BEGIN Task material

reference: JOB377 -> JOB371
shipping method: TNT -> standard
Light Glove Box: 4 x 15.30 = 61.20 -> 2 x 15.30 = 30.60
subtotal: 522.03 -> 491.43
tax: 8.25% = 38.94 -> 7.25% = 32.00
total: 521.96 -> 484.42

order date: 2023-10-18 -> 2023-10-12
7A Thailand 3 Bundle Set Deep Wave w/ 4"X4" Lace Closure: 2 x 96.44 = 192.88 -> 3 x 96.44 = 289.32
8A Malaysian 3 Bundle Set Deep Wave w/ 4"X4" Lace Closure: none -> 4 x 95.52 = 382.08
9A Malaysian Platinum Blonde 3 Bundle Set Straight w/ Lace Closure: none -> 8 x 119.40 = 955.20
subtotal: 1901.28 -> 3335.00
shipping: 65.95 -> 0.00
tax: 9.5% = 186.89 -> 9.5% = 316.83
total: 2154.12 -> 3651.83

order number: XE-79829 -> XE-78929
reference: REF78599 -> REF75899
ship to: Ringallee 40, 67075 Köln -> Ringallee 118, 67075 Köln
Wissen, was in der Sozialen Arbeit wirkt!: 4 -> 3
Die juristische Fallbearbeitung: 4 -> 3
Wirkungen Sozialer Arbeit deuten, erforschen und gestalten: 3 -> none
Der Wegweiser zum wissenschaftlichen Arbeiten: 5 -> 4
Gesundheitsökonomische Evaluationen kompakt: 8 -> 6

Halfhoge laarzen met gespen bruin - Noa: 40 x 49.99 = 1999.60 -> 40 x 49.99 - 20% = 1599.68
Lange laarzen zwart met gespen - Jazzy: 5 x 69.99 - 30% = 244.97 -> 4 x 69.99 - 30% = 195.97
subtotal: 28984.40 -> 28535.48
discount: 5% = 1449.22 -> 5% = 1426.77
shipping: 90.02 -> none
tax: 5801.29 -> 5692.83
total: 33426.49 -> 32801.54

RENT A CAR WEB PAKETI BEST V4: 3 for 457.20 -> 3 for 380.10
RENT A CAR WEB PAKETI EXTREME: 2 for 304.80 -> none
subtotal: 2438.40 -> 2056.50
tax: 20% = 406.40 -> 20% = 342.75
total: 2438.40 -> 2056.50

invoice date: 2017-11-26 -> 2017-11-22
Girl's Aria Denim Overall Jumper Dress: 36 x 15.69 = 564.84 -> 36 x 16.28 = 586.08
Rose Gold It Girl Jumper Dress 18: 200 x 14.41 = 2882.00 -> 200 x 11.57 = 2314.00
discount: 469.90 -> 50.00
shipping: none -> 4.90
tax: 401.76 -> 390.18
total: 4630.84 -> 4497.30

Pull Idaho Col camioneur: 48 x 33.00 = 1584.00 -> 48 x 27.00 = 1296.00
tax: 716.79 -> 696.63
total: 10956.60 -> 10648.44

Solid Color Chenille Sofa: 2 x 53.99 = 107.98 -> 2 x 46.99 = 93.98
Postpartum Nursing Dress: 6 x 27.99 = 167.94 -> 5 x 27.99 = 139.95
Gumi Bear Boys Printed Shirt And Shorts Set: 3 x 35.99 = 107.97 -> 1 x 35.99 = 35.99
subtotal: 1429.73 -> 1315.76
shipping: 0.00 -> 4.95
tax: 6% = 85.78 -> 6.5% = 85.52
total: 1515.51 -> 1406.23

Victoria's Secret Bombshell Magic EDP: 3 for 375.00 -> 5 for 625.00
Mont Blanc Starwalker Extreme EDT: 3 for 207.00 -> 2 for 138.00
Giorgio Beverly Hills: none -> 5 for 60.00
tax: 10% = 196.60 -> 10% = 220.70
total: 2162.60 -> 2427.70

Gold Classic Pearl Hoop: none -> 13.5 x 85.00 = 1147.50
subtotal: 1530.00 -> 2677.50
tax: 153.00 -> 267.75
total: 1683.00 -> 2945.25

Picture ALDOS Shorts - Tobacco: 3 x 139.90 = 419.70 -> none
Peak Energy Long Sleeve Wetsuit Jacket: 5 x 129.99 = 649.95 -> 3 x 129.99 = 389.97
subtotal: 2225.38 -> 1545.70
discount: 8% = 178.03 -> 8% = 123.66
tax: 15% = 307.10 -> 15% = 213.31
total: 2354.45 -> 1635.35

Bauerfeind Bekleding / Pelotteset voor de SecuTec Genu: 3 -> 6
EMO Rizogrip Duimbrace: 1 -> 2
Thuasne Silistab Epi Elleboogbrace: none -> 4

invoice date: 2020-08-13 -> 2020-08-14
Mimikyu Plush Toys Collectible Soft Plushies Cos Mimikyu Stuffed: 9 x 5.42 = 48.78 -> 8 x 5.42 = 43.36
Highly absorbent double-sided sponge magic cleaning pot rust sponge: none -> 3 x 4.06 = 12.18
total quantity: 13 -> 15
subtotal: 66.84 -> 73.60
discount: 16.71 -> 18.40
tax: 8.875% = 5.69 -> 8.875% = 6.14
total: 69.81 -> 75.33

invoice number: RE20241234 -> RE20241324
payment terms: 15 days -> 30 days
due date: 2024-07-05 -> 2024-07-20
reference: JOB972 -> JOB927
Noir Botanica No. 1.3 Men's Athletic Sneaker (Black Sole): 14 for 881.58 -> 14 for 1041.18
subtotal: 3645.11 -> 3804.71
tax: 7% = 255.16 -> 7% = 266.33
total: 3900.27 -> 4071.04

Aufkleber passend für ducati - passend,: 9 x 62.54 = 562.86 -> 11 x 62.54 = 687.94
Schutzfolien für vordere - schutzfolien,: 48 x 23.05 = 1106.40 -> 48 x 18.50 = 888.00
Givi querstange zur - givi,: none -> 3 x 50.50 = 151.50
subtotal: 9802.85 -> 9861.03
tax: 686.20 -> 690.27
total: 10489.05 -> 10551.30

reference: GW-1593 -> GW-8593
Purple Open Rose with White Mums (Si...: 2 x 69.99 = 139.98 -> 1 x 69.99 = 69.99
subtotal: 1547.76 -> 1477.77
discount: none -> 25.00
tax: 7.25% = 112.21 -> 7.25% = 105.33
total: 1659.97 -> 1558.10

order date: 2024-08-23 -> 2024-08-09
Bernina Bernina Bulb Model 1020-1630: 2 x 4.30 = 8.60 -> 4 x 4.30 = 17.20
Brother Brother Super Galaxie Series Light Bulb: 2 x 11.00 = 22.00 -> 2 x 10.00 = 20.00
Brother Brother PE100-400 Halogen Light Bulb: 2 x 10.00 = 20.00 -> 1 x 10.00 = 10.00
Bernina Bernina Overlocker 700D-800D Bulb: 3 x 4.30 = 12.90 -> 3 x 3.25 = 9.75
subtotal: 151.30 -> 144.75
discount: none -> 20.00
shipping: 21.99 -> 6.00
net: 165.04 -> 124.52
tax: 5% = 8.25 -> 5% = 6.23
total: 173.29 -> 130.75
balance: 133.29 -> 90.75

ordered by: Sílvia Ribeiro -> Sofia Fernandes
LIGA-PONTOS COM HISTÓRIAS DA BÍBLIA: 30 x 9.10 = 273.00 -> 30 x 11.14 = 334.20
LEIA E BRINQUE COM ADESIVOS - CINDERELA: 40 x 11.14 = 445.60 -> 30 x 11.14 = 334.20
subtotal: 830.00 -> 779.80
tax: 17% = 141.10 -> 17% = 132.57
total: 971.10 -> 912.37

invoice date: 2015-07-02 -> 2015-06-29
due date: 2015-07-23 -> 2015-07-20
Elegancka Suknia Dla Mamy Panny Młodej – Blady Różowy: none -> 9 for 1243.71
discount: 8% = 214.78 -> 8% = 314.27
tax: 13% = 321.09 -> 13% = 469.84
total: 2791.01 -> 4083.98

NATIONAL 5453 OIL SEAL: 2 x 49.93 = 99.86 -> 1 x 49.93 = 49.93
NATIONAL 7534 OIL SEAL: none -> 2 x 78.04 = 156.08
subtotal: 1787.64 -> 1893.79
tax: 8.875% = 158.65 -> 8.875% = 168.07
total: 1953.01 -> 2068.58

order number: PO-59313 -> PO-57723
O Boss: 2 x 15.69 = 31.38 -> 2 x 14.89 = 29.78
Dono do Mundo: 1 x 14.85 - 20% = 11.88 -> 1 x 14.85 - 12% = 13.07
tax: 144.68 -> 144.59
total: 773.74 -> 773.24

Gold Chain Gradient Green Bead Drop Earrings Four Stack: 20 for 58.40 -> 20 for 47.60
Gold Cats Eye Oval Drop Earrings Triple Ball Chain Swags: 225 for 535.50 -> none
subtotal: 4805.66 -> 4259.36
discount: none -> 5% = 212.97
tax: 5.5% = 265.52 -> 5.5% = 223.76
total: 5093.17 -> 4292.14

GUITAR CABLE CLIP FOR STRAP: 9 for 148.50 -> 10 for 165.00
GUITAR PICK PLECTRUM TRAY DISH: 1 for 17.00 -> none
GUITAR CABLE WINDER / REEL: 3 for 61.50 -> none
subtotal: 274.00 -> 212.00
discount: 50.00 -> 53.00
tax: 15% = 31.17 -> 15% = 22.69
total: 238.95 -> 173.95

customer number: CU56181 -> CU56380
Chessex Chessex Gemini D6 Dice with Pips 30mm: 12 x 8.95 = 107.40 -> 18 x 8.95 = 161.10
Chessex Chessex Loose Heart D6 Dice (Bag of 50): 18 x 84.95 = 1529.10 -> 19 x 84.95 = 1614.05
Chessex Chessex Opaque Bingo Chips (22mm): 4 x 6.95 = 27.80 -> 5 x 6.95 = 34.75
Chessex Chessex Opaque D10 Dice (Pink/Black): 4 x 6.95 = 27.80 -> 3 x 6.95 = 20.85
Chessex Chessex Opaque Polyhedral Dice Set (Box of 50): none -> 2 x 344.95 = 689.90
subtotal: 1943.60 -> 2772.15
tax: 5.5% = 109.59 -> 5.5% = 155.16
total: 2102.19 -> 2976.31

END Task material

**Work to complete**
Go through the entries and copy each line holding the string "laarzen".

**Answer area**
Halfhoge laarzen met gespen bruin - Noa: 40 x 49.99 = 1999.60 -> 40 x 49.99 - 20% = 1599.68
Lange laarzen zwart met gespen - Jazzy: 5 x 69.99 - 30% = 244.97 -> 4 x 69.99 - 30% = 195.97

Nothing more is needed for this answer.